Le travail commun de l’ESPCI et de l’institut Pasteur sur ces questions ne date pas du Covid-19. Dès 2014, l’école d’ingénieurs a pris part à une task-force initiée par l'institut Pasteur pour réfléchir à des tests de dépistage d’Ebola dans des pays à ressources limitées. Ces recherches collaboratives se poursuivront sur d’autres virus comme la Dengue, Zika ou le chikungunya, dont les méthodes développées à cette époque pour les tests ont été reprises pour mettre au point COVIDISC.

D'AUTRES TESTS RAPIDES EN DÉVELOPPEMENT

L’ESPCI et l’institut Pasteur ne sont pas les seuls à plancher sur un test plus rapide. La PME francilienne BforCure travaille sur le projet Nomorecov, un appareil mobile et connecté capable de détecter la présence du virus SARS-CoV-2 dans un échantillon nasal en moins de 30 minutes. Dans le cadre d'un appel à projets lancé en mars par ministère français des Armées pour trouver des solutions contre Covid-19, il a obtenu un soutien de 1,8 million d'euros. La start-up montpelliéraine Vogo réfléchit quant elle à un test encore plus proche de celui mené par le laboratoire de recherche de l'ESPCI. 

Patrick Tabeling suit avec attention ces travaux connexes, même s’il estime que le projet Nomorecov se différencie sur la technologie utilisée comme l'aspect financier.

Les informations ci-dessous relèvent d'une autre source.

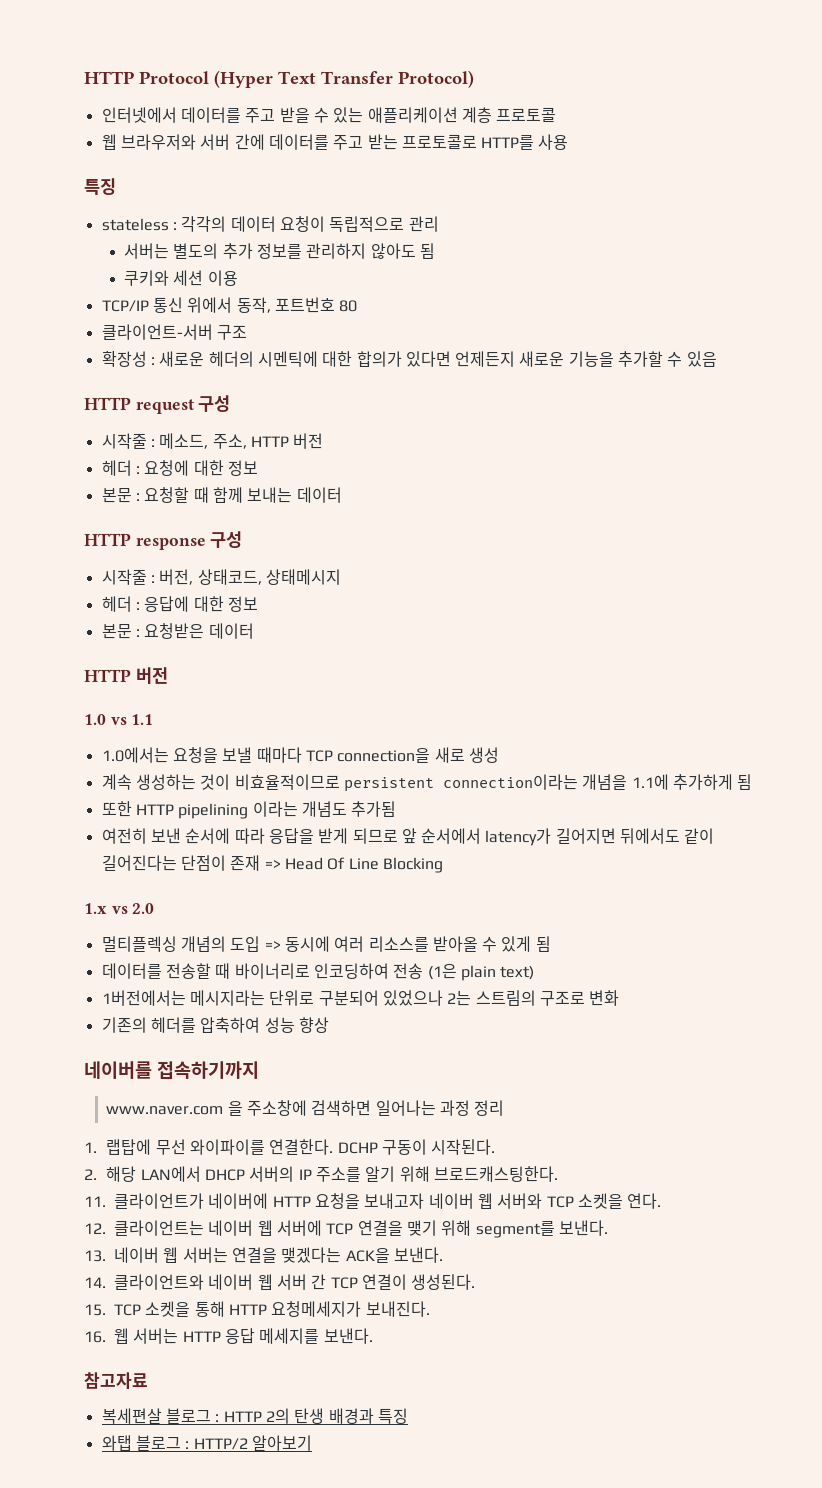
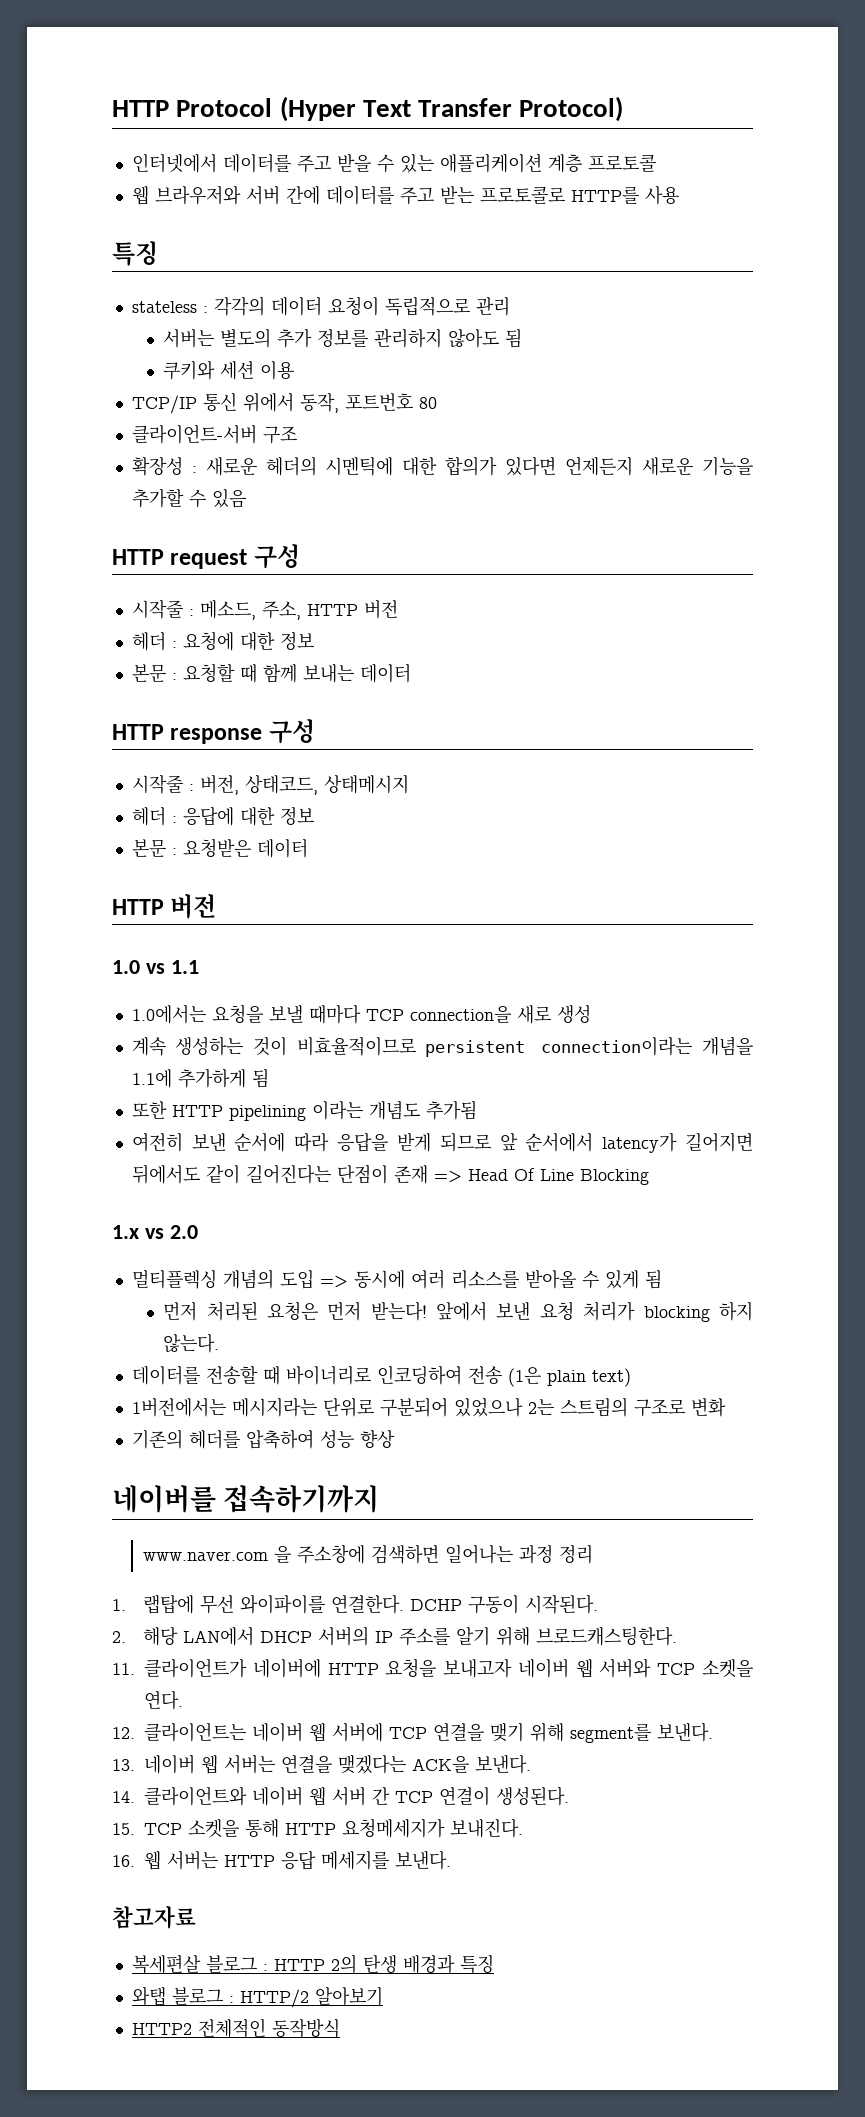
+ 먼저 처리된 요청은 먼저 받는다! 앞에서 보낸 요청 처리가 blocking 하지 않는다.
+ HTTP2 전체적인 동작방식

L’appareil mobile et connecté est estimé à plusieurs milliers d’euros. “C'est cette ingénierie qui est complexe à mettre en place avec le PCR, alors que notre solution devrait coûter entre 10 et 20 euros”, estime le chercheur de l’ESPCI. De son côté, le test salivaire imaginé par le consortium Easycov - dont Vogo fait partie - s’il se rapproche du COVIDISC par le recours à la LAMP et son prix estimé, n'utilise pour sa part pas de module d'extraction, "complexe à mettre en place, mais indispensable pour augmenter la fiabilité de notre test", argumente Patrick Tabeling.

Soutien de la ville de Paris pour la commercialisation

Afin de mener à bien les premières validations en laboratoire, la Ville de Paris a octroyé une subvention de 50 000 euros à l’ESPCI. Actuellement, plusieurs centaines de prototypes sont en cours de fabrication et devraient être délivrés à la fin du mois de juin. “Il est nécessaire de les optimiser pour lancer ensuite la production”, argumente Patrick Tabeling.

La Ville de Paris souhaite s’engager auprès de Bertin technologies (membre du pôle de compétitivité francilien Systematic) pour accélérer cette phase d’industrialisation. Un contrat d’un montant de 390 000 euros devrait être signé pour le prototypage et la production des 1000 premiers tests et leurs lecteurs. Les chercheurs ayant travaillé sur le dispositif ont écrit un article scientifique pour présenter les détails de ce nouveau dispositif de test, qu'ils espèrent voir publier sur ArXiv.